A mainstay of the Rolex catalog since the early 1950s, the Explorer is both the brand’s oldest sports watch still in production and its most understated. As is the norm for longtime Rolex models, the Explorer has undergone some notable modifications over its almost seven-decade history while still retaining its fundamental design characteristics. And it is these modifications and updates that will ultimately dictate which Explorer reference is right for you. So with that in mind, here are the top three things to know before buying a Rolex Explorer.
The Rolex Explorer Comes In Two Sizes
When the Rolex Explorer made its official debut in 1953, the watch featured a 36mm steel Oyster case to house its now-signature black dial with 3/6/9 numerals. Rolex stuck to those dimensions for the next five-plus decades until 2010, when the brand released the Explorer ref. 214270 with a 39mm case. Therefore, current-production Rolex Explorers have 39mm cases, while discontinued and vintage Explorer references have 36mm cases.

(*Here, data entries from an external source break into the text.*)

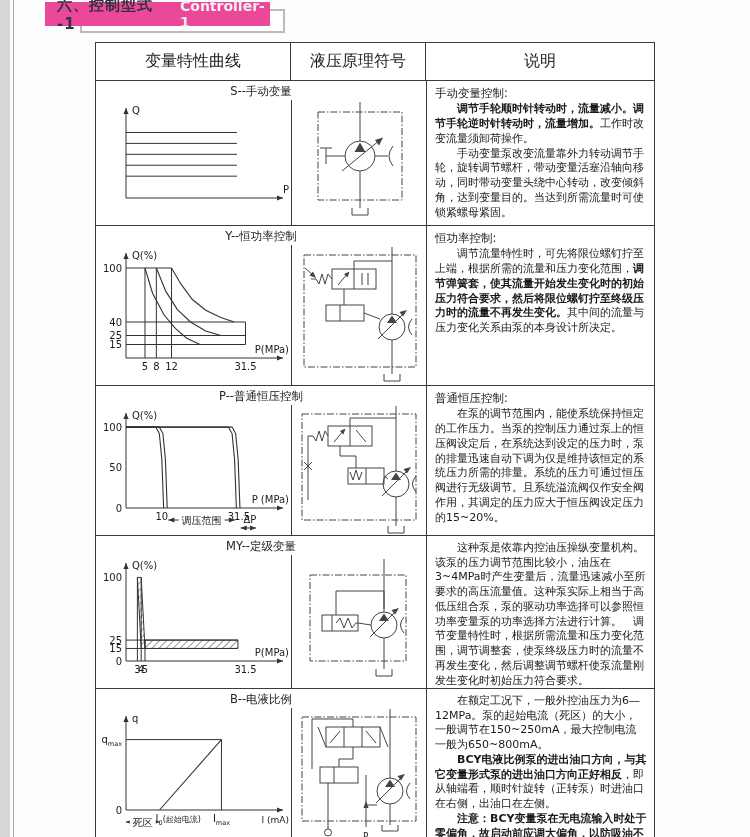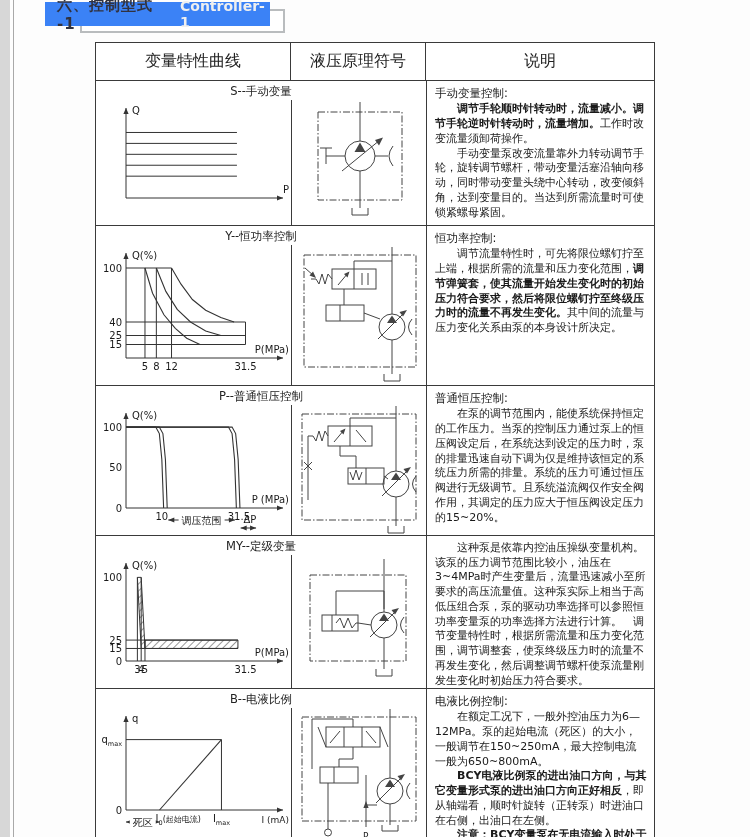--- a/index.html
+++ b/index.html
@@ -12,7 +12,7 @@
   .hdr-outline { position:absolute; left:80px; top:9px; width:205px; height:24px;
     border:2px solid #b9bcbe; background:#fff; }
   .hdr-badge { position:absolute; left:45px; top:2px; width:225px; height:24px;
-    background:#3b82f6; display:flex; align-items:center; padding-left:12px; gap:8px; }
+    background:#ec4899; display:flex; align-items:center; padding-left:12px; gap:8px; }
   .hdr-zh { font-weight:bold; font-size:15px; color:#31323f; letter-spacing:1px; }
   .hdr-en { font-size:14px; color:#efefef;font-weight:bold; }
 

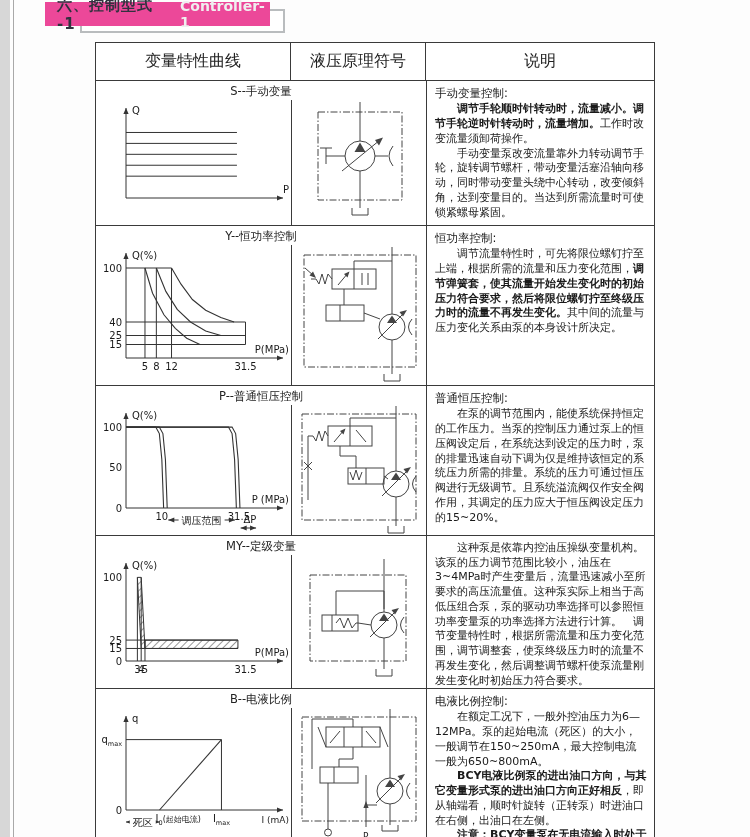--- a/index.html
+++ b/index.html
@@ -364,7 +364,6 @@
         </svg>
       </div>
       <div class="desc-cell">
-        <div class="desc-head">电液比例控制:</div>
         <div class="desc-body">
             <p><span>在额定工况下，一般外控油压力为6—12MPa。泵的起始电流（死区）的大小，一般调节在150~250mA，最大控制电流一般为650~800mA。</span></p>
             <p><span class="bd">BCY电液比例泵的进出油口方向，与其它变量形式泵的进出油口方向正好相反</span><span>，即从轴端看，顺时针旋转（正转泵）时进油口在右侧，出油口在左侧。</span></p>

36mm Rolex Explorer Models
- ref. 6150
- ref. 6350
- ref. 6610
- ref. 1016
- ref. 14270
- ref. 114270
39mm Rolex Explorer
Rolex Explorer 14270 vs. 114270
If you have your heart on buying a 36mm Explorer, then the two newest references are the ref. 14270 (released in 1989) and ref. 114270 (released in 2001). So what are the differences between the Explorer 14270 and the Explorer 114270?
Rolex introduced Explorer ref. 14270 as the modern replacement for the long-running Explorer ref. 1016. The watch brought about a handful of enhancements that had become standard on many other Rolex watches, such as sapphire crystal to replace acrylic crystal, applied white gold lume-filled indexes to replace painted indexes, glossy black dials to replace matte black dials, and Caliber 3000 movements to replace the previous Caliber 1570. It’s also worth pointing out that while early examples of the Explorer 14270 used tritium for luminescence, Rolex switched over to LumiNova in the mid-1990s.
When Rolex launched the Explorer ref. 114270, it looked almost identical to the previous reference. However, inside the case was a different automatic movement – the Caliber 3130 rather than the previous Caliber 3000. The only cosmetic changes included the addition of solid end links (SEL) and the use of Super-LumiNova (which is essentially identical to LumiNova but a different brand name). However, sometime in the mid-2000s, Rolex adopted additional counterfeit prevention measures such as engraving the rehaut (the space between the dial and the crystal) with ‘ROLEX ROLEX ROLEX’ (along with the watch’s individual serial number) and laser etching the crystal with a tiny crown (the Rolex logo).